Segment Open

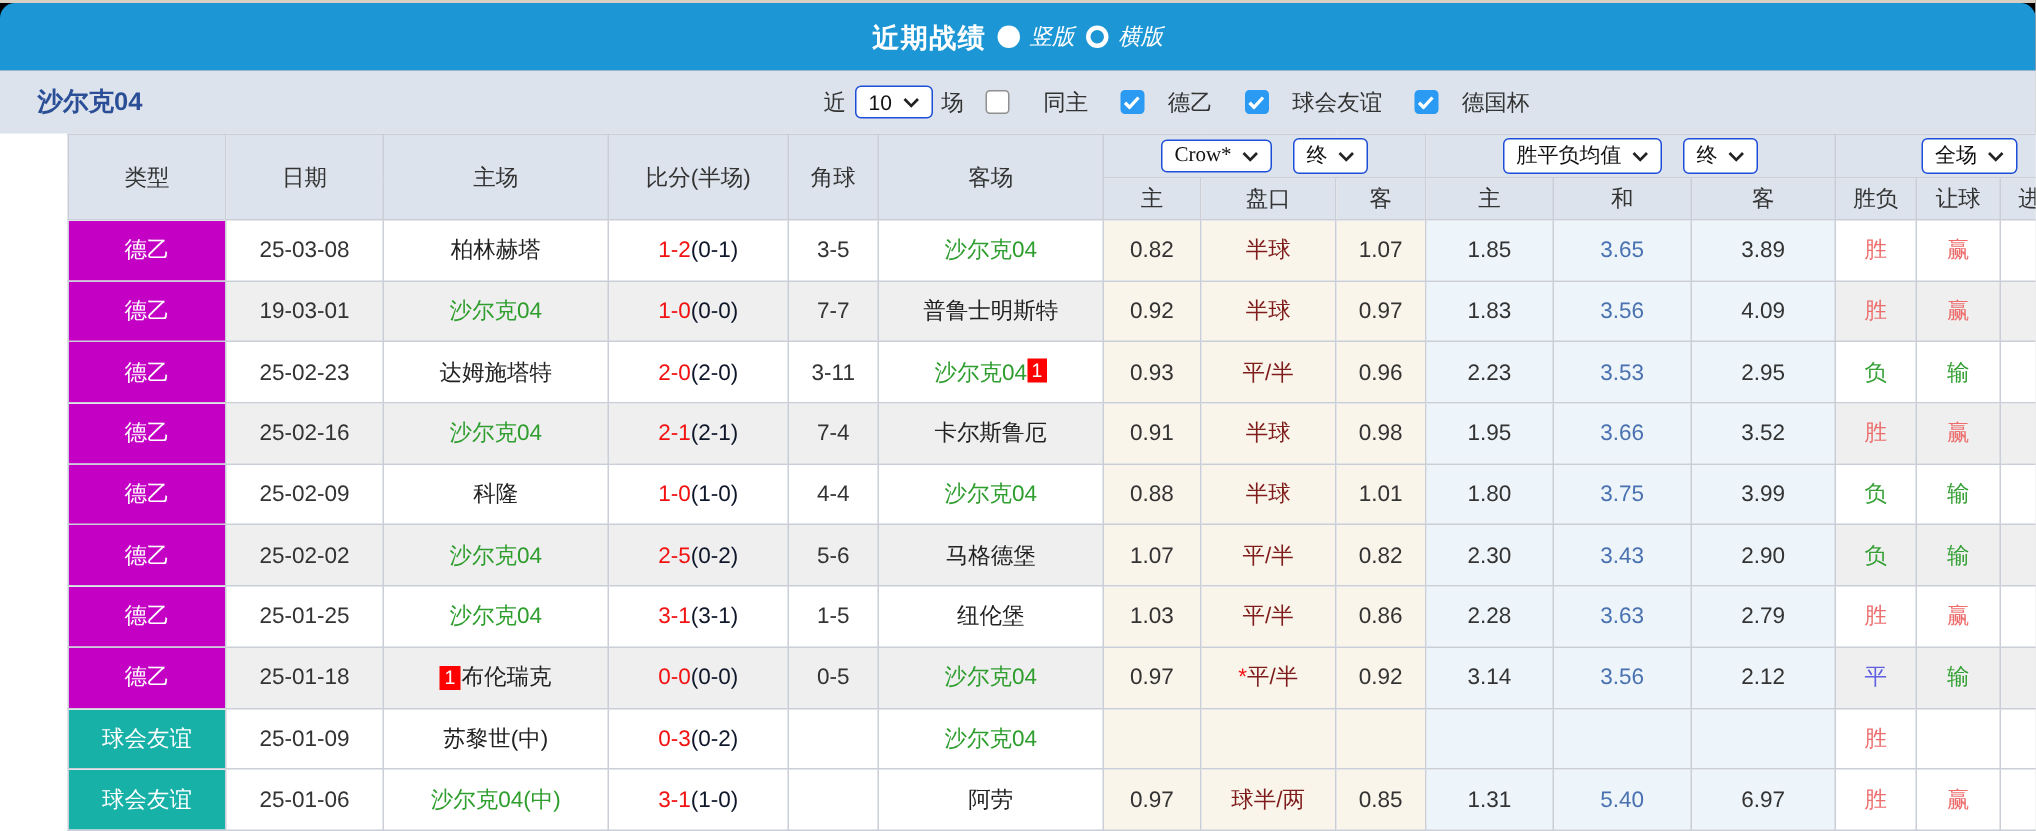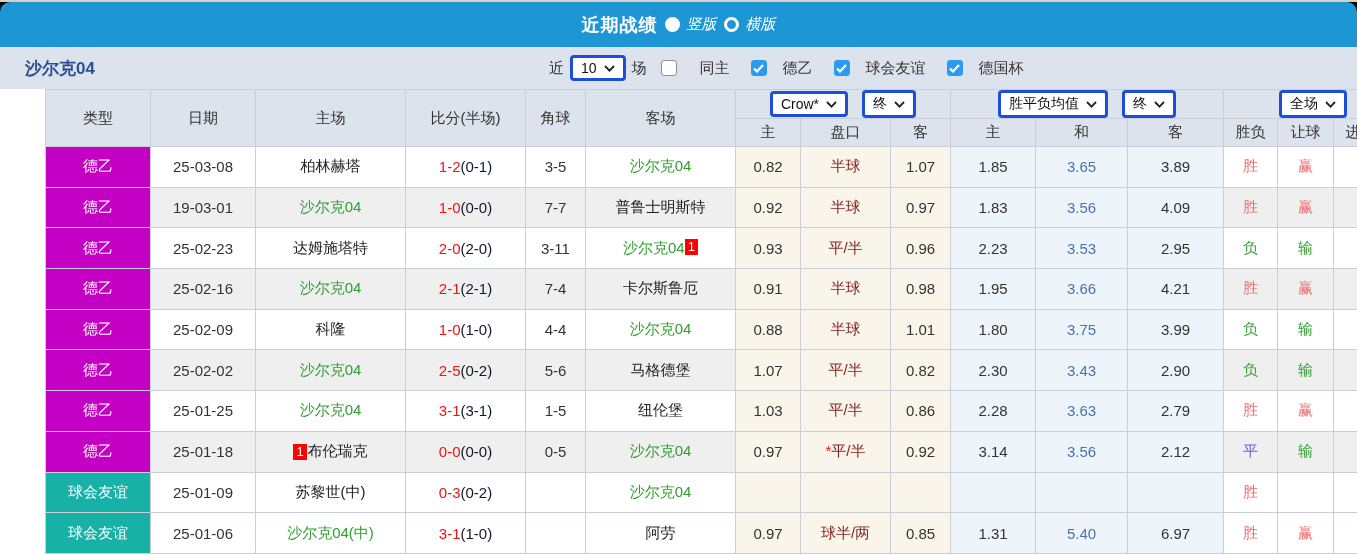--- a/index.html
+++ b/index.html
@@ -32,7 +32,7 @@
 
   
   .select { display:inline-flex; align-items:center; gap:7px; background:#fff;
-            border:3px solid #1d4ed8; border-radius:4px; padding:2px 8px;
+            border:1px solid #1d4ed8; border-radius:4px; padding:2px 8px;
             font-size:14px; color:#111; cursor:pointer; white-space:nowrap; }
 
   

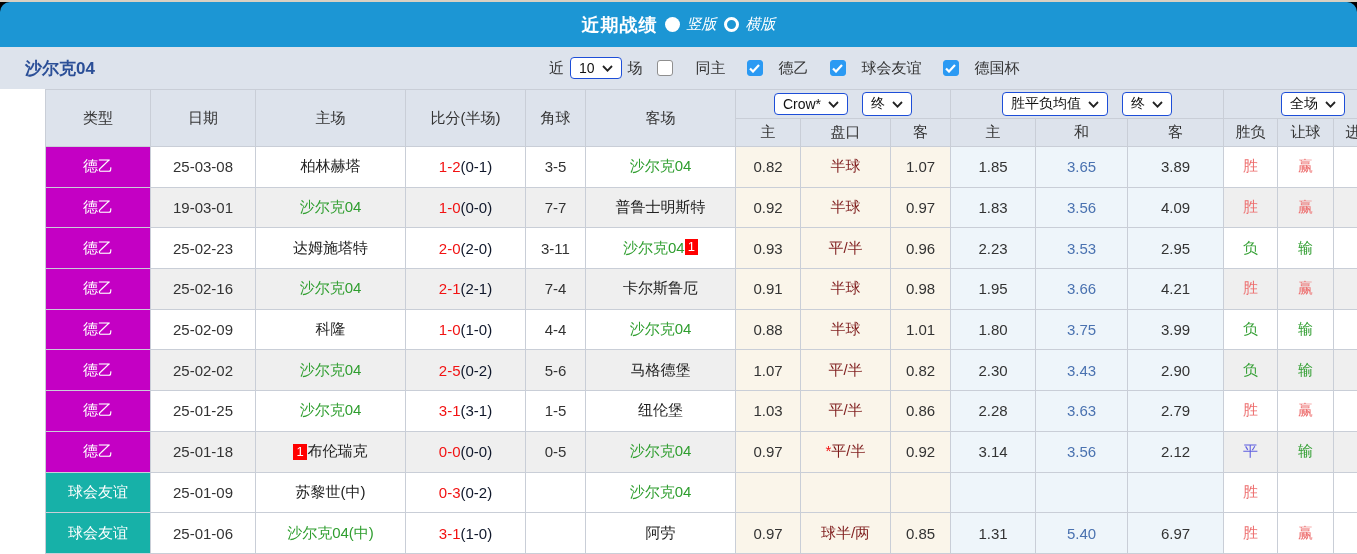--- a/index.html
+++ b/index.html
@@ -42,7 +42,7 @@
   thead th { background:#dde3ec; }
   thead tr.grp th { height:29px; }
   thead tr.sub th { height:28px; }
-  .grp-cell { vertical-align:middle; }
+  .grp-cell { vertical-align:middle;font-family:Liberation Serif, serif; }
   .grp-inner { display:flex; align-items:center; justify-content:center; gap:14px; }
   tbody tr { height:40.7px; }
   tbody tr.shaded td.plain { background:#efefef; }

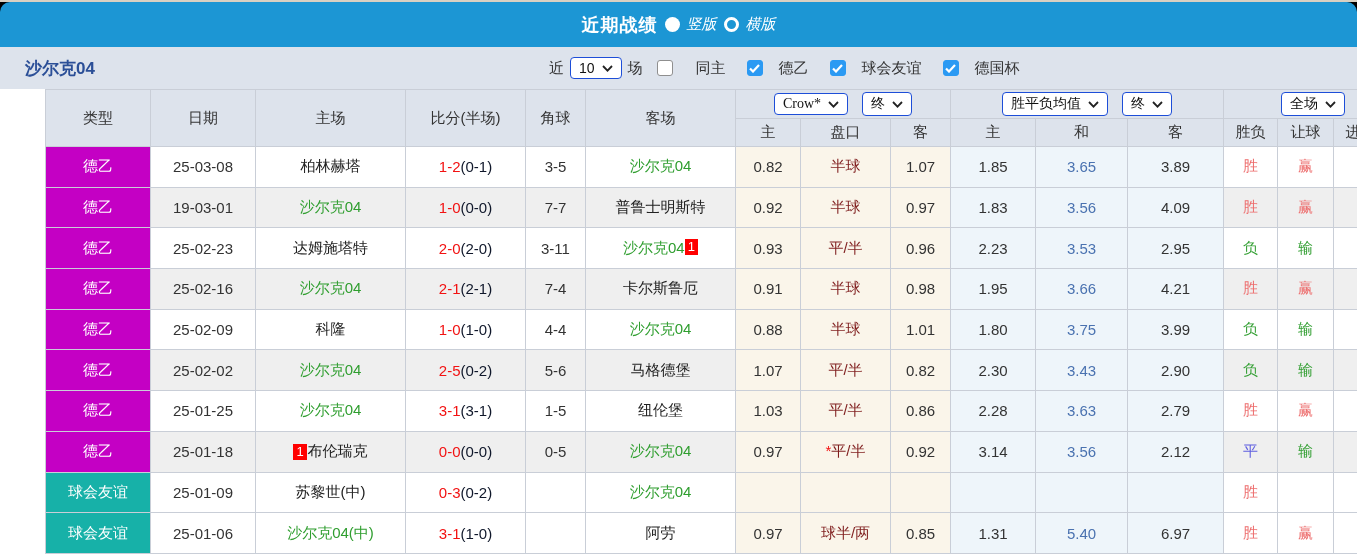--- a/index.html
+++ b/index.html
@@ -263,7 +263,7 @@
           <td class="c-ah">0.98</td>
           <td class="c-od">1.95</td>
           <td class="c-od"><span class="odds-draw">3.66</span></td>
-          <td class="c-od">4.21</td>
+          <td class="c-od">3.52</td>
           <td class="plain t-red">胜</td>
           <td class="plain t-red">赢</td>
           <td class="plain t-blue">走</td>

Segment Closed

Copy all lines of the listing above that contain the string "solid".

-            border:3px solid #1d4ed8; border-radius:4px; padding:2px 8px;
+            border:1px solid #1d4ed8; border-radius:4px; padding:2px 8px;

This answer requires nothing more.